Canada’s Turquoise Hill Resources Ltd said on Wednesday Rio Tinto will provide it interim debt funding of up to $400 million while it evaluates the Anglo-Australian miner’s $2.7 billion bid for the company.
Rio Tinto in March had proposed to buy out the 49% of Turquoise Hill (TRQ) it does not already own for about $2.7 billion in cash, paving the way for direct ownership of the massive Oyu Tolgoi copper-gold mining project in Mongolia.
However, the offer has seen opposition from major Turquoise Hill shareholders, including activist investor Pentwater Capital Management, who said the offer was too low.
Last year, Pentwater Capital had filed a class action in New York against Rio Tinto for damages, alleging the miner concealed problems that plagued the long-delayed, over-budgeted Oyu Tolgoi mine for months.
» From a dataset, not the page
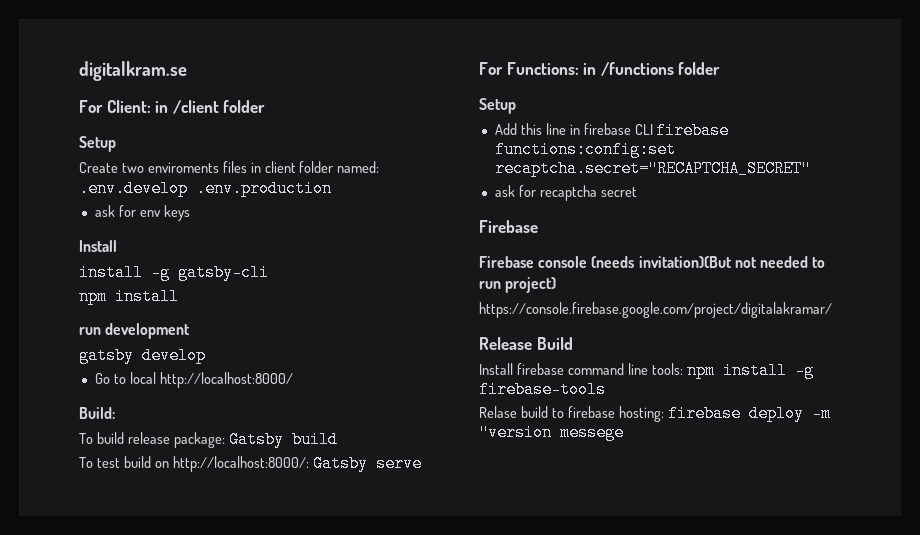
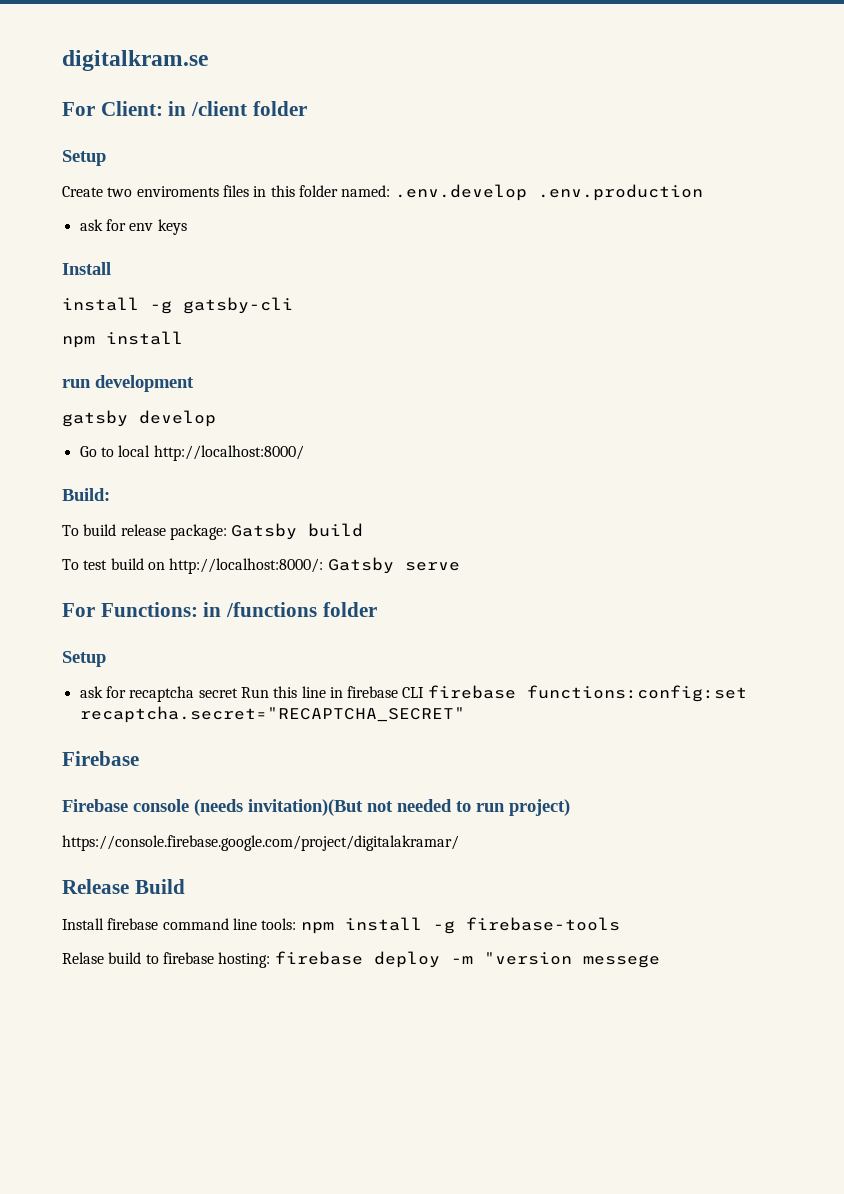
[264,161,296,173] client -> [270,185,295,197] this
[494,123,517,135] Add -> [79,686,269,702] ask for recaptcha secret Run
[494,185,637,201] // ask for recaptcha secret -> (465, 714) none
Rio confirmed the revised arrangements, and said in its statement it would “enable TRQ to fund the ongoing development of the Oyu Tolgoi”.
Rio said it had also agreed to extend the date by which TRQ can conduct an initial liquidity offering of at least $650 million to Dec. 31 from Aug. 31.
Turquoise Hill is a single-asset company holding 66% of Oyu Tolgoi, one of the world’s largest known copper and gold deposits, 550 km (342 miles) south of Mongolia’s capital Ulaanbaatar. The government of Mongolia owns the remaining 34%.
Rio and Turquoise Hill have had long-running disagreements over funding for the $6.93 billion expansion of the Oyu Tolgoi mine as costs and timelines overran, but they reached a deal in April.
Rio in January settled a long-running dispute with Mongolia over the economic benefits of the project, waiving $2.4 billion in debt owed to it by the Mongolian government.